(WHAT IS EXPECTED): Please copy the last part of the entries exactly: the line that has "(493, 327) none" and every line up to and including the end, nothing more.
*** SOURCE RECORDS Section Begins ***
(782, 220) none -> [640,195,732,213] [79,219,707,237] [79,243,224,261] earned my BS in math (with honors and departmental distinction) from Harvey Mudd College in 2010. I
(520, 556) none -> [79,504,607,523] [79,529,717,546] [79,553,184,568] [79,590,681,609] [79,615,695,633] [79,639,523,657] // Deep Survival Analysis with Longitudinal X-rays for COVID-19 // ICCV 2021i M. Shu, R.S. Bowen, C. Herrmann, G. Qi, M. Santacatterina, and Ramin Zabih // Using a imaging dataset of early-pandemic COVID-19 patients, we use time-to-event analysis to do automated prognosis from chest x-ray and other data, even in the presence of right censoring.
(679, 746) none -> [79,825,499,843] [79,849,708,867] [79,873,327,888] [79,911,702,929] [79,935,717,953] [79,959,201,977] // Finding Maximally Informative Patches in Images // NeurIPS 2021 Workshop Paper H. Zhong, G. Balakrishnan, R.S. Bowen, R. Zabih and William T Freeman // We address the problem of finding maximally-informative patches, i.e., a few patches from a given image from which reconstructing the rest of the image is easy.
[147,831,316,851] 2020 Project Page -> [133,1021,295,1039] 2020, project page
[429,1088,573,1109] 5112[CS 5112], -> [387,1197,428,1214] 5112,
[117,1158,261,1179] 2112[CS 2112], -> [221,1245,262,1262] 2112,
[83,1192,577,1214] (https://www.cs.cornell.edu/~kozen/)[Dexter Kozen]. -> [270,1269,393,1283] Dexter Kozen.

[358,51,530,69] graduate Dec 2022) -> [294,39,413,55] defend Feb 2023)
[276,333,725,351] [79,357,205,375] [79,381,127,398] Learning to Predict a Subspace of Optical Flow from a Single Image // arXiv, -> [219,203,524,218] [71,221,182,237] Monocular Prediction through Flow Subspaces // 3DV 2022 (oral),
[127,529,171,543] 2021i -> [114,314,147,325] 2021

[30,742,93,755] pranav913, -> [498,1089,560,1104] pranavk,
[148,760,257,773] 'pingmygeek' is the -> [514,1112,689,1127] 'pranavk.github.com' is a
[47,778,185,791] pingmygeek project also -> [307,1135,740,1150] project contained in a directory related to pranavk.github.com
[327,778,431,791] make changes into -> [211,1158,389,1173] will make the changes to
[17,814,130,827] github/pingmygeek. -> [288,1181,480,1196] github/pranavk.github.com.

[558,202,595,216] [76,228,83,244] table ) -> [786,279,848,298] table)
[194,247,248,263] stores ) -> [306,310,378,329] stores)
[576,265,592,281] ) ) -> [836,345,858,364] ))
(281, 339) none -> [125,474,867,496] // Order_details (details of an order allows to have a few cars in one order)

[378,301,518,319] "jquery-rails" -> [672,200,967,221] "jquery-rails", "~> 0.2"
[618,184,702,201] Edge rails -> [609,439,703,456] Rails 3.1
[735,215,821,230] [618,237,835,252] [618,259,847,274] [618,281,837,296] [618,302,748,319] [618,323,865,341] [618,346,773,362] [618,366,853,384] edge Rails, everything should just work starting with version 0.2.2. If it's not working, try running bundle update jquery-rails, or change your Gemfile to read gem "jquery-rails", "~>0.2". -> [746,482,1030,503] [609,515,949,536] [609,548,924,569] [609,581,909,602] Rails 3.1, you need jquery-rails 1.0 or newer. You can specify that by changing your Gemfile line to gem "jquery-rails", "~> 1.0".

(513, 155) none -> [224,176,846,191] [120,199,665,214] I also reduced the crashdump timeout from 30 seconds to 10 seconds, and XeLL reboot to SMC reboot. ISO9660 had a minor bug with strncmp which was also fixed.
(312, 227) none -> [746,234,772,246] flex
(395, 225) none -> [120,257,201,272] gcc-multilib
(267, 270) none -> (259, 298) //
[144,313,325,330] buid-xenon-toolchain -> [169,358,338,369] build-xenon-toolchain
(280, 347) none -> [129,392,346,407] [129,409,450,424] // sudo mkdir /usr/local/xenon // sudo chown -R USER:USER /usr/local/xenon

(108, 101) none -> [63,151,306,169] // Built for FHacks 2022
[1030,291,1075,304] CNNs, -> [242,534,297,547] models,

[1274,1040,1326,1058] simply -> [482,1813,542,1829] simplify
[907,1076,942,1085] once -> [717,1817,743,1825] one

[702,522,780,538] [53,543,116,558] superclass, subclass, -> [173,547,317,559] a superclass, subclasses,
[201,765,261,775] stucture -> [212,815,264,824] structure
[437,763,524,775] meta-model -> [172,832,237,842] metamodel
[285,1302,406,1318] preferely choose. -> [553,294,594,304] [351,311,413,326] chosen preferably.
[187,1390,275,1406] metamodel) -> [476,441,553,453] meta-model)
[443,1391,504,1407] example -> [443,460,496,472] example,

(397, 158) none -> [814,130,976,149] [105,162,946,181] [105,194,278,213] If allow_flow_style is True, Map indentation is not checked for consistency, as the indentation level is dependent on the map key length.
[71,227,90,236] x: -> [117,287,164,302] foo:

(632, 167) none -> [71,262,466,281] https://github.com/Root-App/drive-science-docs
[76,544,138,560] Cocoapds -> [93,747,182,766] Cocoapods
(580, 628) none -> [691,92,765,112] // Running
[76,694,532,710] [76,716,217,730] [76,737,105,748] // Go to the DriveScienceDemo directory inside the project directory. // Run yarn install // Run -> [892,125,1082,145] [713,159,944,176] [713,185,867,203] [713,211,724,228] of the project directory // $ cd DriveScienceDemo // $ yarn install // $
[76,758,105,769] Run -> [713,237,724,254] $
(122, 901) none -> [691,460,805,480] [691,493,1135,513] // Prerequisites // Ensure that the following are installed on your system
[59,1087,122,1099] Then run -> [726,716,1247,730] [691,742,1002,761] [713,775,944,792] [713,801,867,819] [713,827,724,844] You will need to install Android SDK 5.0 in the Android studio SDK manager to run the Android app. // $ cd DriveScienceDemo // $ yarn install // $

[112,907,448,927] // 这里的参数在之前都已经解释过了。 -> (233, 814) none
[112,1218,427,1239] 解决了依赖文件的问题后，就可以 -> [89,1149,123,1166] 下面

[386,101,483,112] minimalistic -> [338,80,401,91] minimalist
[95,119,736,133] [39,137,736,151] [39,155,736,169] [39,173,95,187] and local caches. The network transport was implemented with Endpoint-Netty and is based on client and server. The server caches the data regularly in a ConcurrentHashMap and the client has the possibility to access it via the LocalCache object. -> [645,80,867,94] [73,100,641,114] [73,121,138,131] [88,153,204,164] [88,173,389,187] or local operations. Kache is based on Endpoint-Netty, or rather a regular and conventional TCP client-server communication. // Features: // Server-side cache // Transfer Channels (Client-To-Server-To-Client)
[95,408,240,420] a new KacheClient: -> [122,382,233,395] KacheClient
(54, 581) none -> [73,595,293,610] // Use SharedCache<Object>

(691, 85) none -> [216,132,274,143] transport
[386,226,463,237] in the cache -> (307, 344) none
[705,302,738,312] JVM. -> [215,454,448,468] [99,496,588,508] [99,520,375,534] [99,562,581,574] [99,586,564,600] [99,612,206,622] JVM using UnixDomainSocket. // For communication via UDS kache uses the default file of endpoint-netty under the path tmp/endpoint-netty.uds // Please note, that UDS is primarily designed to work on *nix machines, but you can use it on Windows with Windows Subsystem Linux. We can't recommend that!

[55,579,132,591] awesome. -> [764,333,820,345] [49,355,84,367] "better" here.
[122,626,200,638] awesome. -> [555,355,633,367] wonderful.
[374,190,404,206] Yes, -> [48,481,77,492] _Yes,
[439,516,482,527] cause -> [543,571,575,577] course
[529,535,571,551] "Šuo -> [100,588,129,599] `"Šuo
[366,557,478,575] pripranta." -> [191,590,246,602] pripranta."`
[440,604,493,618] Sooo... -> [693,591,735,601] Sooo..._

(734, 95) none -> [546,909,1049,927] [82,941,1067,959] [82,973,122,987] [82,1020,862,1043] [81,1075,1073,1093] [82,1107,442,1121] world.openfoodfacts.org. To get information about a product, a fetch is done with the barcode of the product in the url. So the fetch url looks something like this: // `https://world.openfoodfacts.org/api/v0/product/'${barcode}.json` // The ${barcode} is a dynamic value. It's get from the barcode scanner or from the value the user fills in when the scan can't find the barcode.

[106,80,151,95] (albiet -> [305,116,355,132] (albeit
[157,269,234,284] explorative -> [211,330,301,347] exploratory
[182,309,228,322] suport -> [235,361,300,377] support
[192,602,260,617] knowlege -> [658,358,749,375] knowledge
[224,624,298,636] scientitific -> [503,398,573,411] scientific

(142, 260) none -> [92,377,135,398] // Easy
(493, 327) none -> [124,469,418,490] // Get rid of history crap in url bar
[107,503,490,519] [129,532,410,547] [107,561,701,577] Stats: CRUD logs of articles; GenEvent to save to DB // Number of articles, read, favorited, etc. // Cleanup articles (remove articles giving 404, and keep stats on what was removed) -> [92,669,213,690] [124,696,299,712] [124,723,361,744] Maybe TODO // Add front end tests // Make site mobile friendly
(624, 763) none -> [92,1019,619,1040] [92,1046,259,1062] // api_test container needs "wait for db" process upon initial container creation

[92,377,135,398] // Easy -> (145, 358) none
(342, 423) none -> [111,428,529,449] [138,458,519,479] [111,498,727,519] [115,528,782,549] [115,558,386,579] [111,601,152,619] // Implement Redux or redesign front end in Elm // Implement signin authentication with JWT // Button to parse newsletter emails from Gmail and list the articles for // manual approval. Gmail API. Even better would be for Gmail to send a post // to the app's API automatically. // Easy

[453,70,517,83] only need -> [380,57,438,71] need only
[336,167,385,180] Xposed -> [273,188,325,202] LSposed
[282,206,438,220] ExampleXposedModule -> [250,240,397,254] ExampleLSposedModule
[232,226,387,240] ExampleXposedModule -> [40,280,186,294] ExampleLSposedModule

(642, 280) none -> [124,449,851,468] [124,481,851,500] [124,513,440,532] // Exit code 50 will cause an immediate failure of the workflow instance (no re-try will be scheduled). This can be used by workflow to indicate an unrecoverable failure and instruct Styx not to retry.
*** SOURCE RECORDS Section Ends ***
(SOLUTION TO THE EXERCISE):
(493, 327) none -> [124,469,418,490] // Get rid of history crap in url bar
[107,503,490,519] [129,532,410,547] [107,561,701,577] Stats: CRUD logs of articles; GenEvent to save to DB // Number of articles, read, favorited, etc. // Cleanup articles (remove articles giving 404, and keep stats on what was removed) -> [92,669,213,690] [124,696,299,712] [124,723,361,744] Maybe TODO // Add front end tests // Make site mobile friendly
(624, 763) none -> [92,1019,619,1040] [92,1046,259,1062] // api_test container needs "wait for db" process upon initial container creation

[92,377,135,398] // Easy -> (145, 358) none
(342, 423) none -> [111,428,529,449] [138,458,519,479] [111,498,727,519] [115,528,782,549] [115,558,386,579] [111,601,152,619] // Implement Redux or redesign front end in Elm // Implement signin authentication with JWT // Button to parse newsletter emails from Gmail and list the articles for // manual approval. Gmail API. Even better would be for Gmail to send a post // to the app's API automatically. // Easy

[453,70,517,83] only need -> [380,57,438,71] need only
[336,167,385,180] Xposed -> [273,188,325,202] LSposed
[282,206,438,220] ExampleXposedModule -> [250,240,397,254] ExampleLSposedModule
[232,226,387,240] ExampleXposedModule -> [40,280,186,294] ExampleLSposedModule

(642, 280) none -> [124,449,851,468] [124,481,851,500] [124,513,440,532] // Exit code 50 will cause an immediate failure of the workflow instance (no re-try will be scheduled). This can be used by workflow to indicate an unrecoverable failure and instruct Styx not to retry.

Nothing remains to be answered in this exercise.